(Input data)
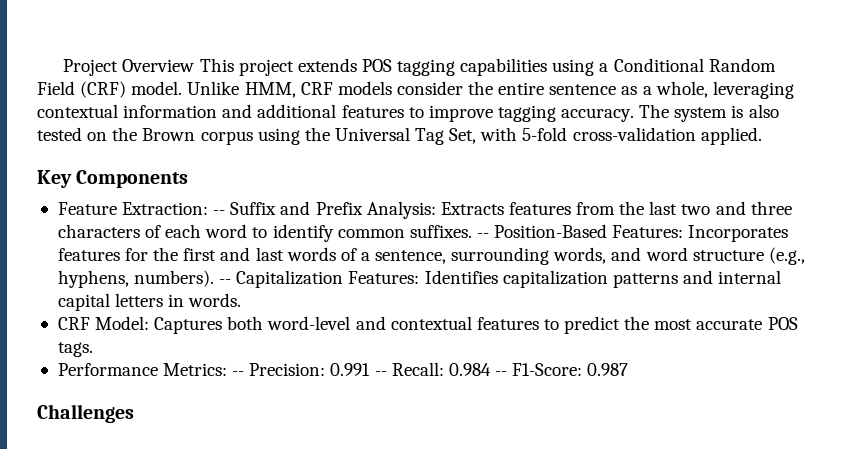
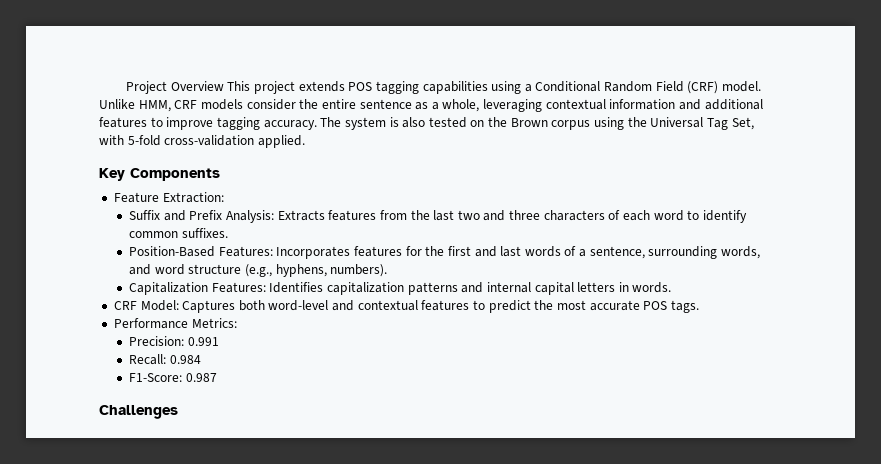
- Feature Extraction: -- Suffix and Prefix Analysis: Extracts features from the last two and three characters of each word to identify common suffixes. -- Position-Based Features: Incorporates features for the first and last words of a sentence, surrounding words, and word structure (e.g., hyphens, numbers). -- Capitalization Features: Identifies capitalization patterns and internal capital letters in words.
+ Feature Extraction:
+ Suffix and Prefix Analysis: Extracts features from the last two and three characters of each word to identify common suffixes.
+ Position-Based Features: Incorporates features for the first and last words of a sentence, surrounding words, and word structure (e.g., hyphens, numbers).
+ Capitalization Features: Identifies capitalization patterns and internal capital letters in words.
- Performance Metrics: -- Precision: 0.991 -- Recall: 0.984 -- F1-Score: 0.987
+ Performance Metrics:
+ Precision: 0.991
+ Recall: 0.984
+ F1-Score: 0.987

--

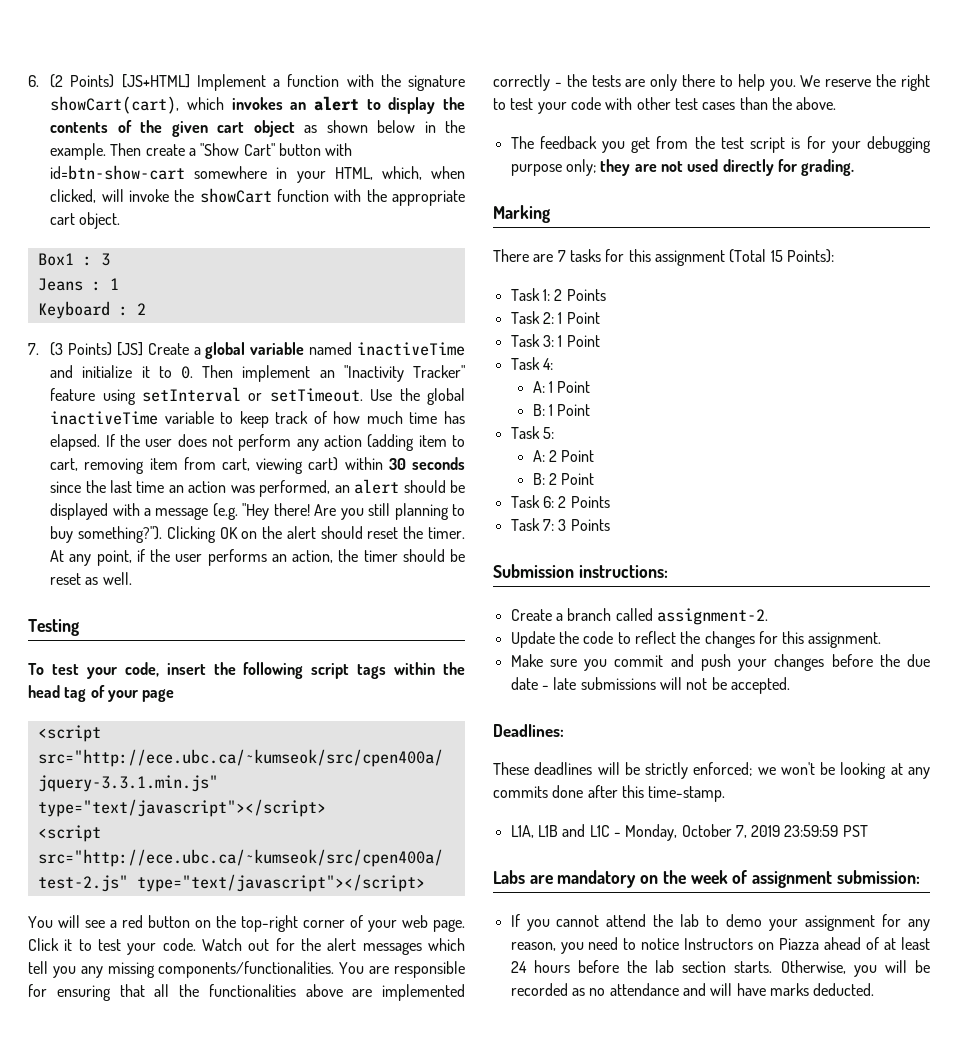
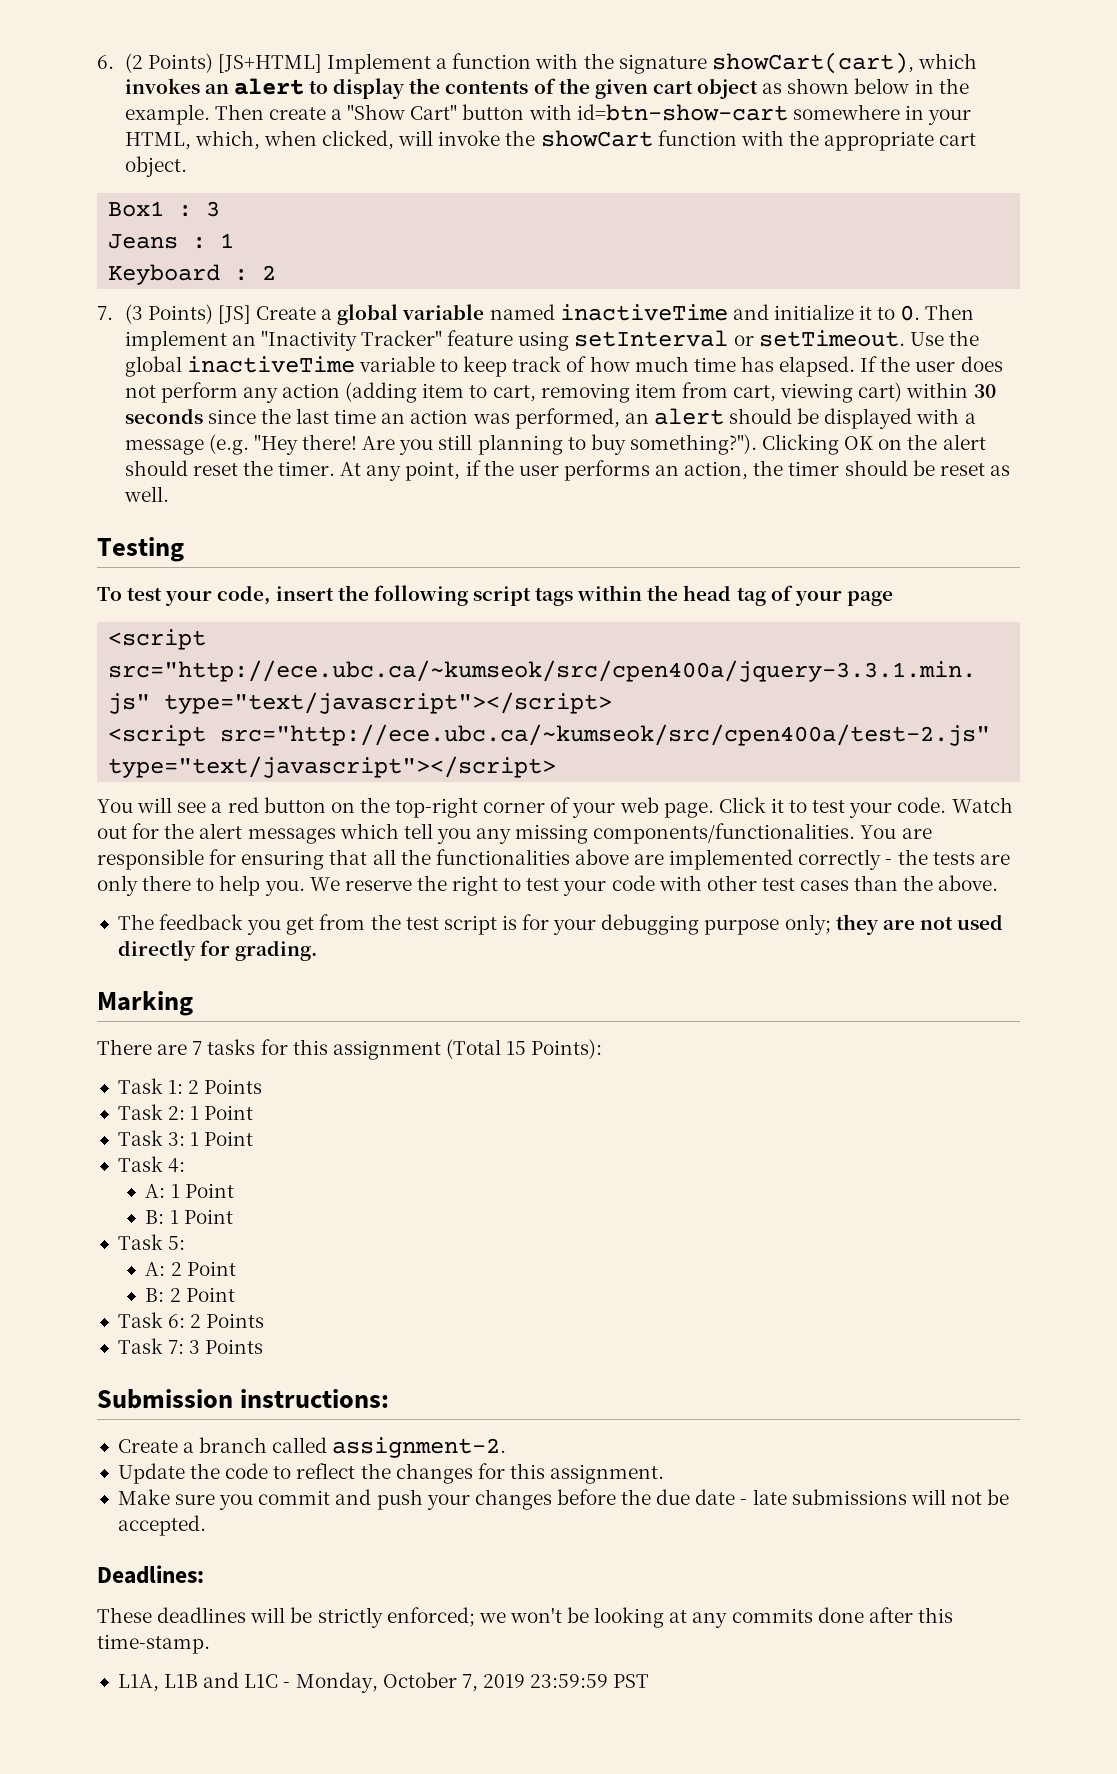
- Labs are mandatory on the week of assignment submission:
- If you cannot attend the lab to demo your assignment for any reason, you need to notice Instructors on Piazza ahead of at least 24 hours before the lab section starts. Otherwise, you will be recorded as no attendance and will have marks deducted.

==

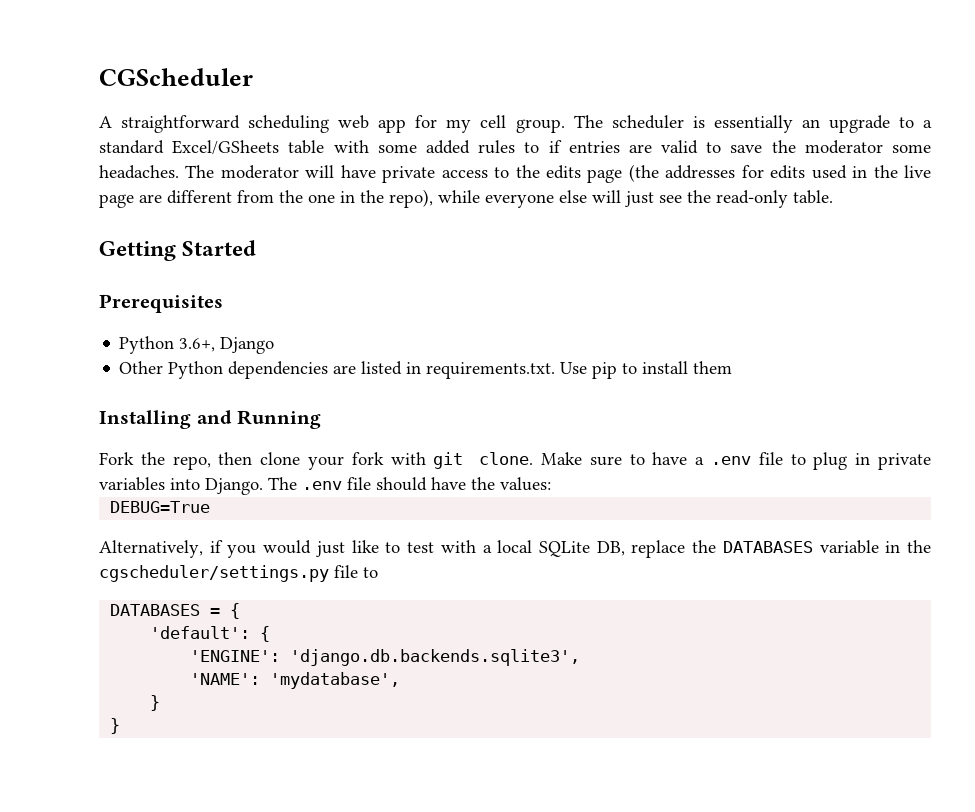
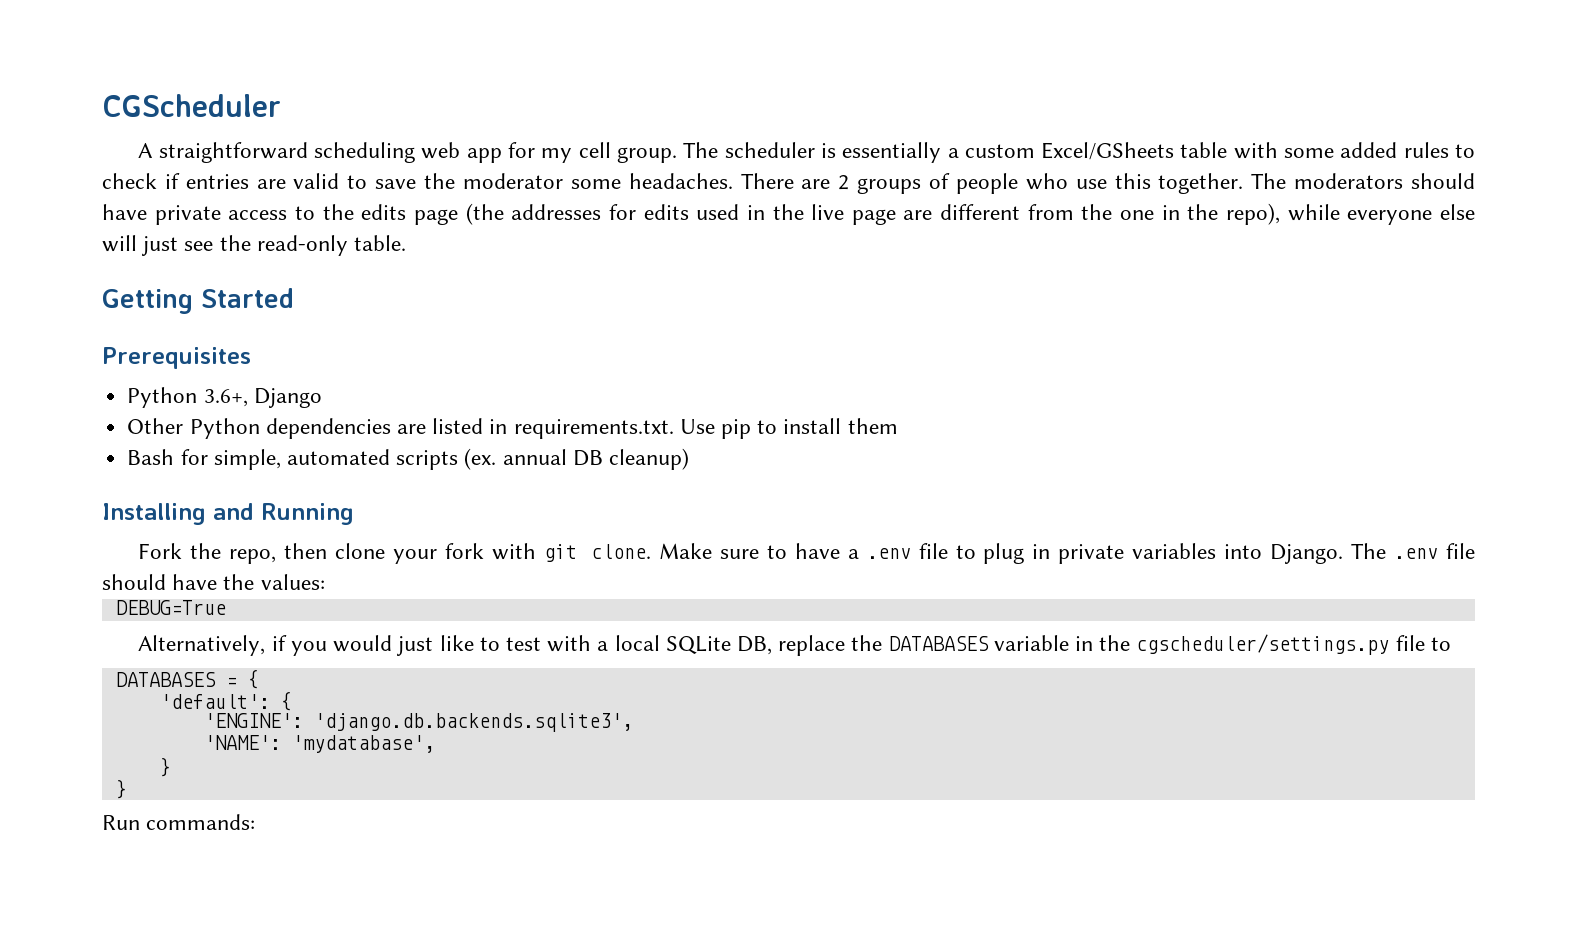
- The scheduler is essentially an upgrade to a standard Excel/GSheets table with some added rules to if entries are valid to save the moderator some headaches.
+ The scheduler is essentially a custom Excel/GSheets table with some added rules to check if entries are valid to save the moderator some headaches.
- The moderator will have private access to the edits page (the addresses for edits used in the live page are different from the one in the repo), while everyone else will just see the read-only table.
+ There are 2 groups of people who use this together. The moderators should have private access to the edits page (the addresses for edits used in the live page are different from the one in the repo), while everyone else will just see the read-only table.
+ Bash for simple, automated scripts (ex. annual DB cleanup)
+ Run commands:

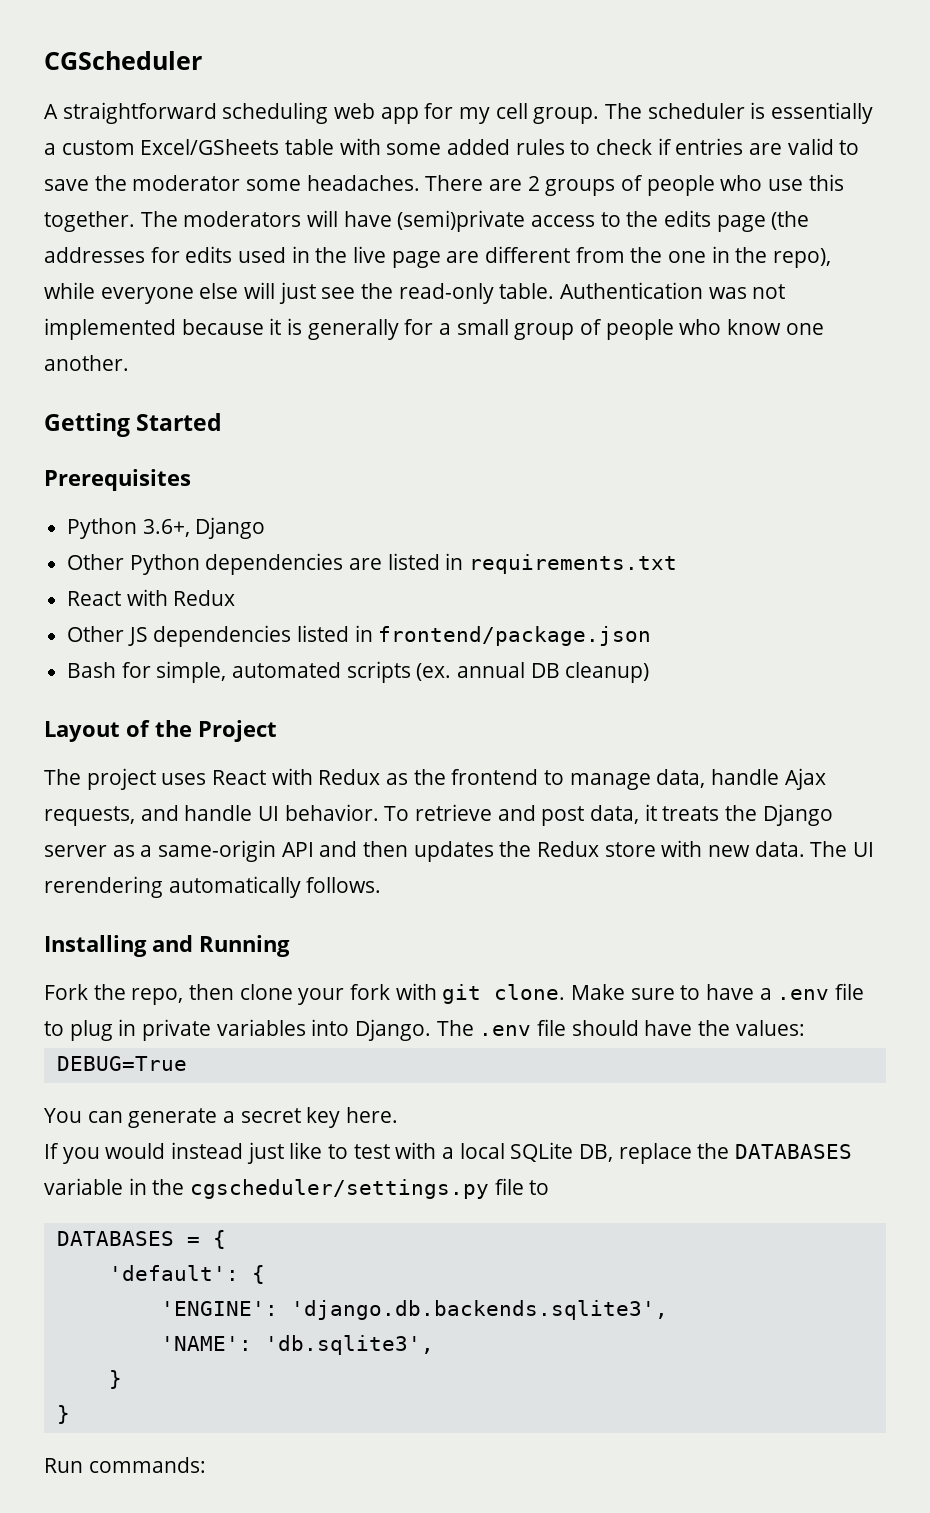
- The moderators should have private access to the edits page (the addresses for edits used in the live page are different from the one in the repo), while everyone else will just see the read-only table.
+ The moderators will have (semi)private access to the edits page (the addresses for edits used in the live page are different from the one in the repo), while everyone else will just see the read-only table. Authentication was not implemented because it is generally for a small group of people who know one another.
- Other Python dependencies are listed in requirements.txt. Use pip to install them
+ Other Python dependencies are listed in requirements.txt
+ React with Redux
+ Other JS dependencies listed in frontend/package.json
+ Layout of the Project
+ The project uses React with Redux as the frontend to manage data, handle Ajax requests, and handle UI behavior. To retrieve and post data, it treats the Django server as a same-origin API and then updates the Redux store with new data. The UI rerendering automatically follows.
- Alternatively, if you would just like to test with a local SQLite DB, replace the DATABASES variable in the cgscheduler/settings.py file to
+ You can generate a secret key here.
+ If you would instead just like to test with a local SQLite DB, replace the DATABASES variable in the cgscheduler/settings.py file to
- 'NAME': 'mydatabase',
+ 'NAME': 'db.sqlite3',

(Work to complete) In the data above, how many lines hold the word "Excel"? Give only the number.

(Solution to the exercise) 2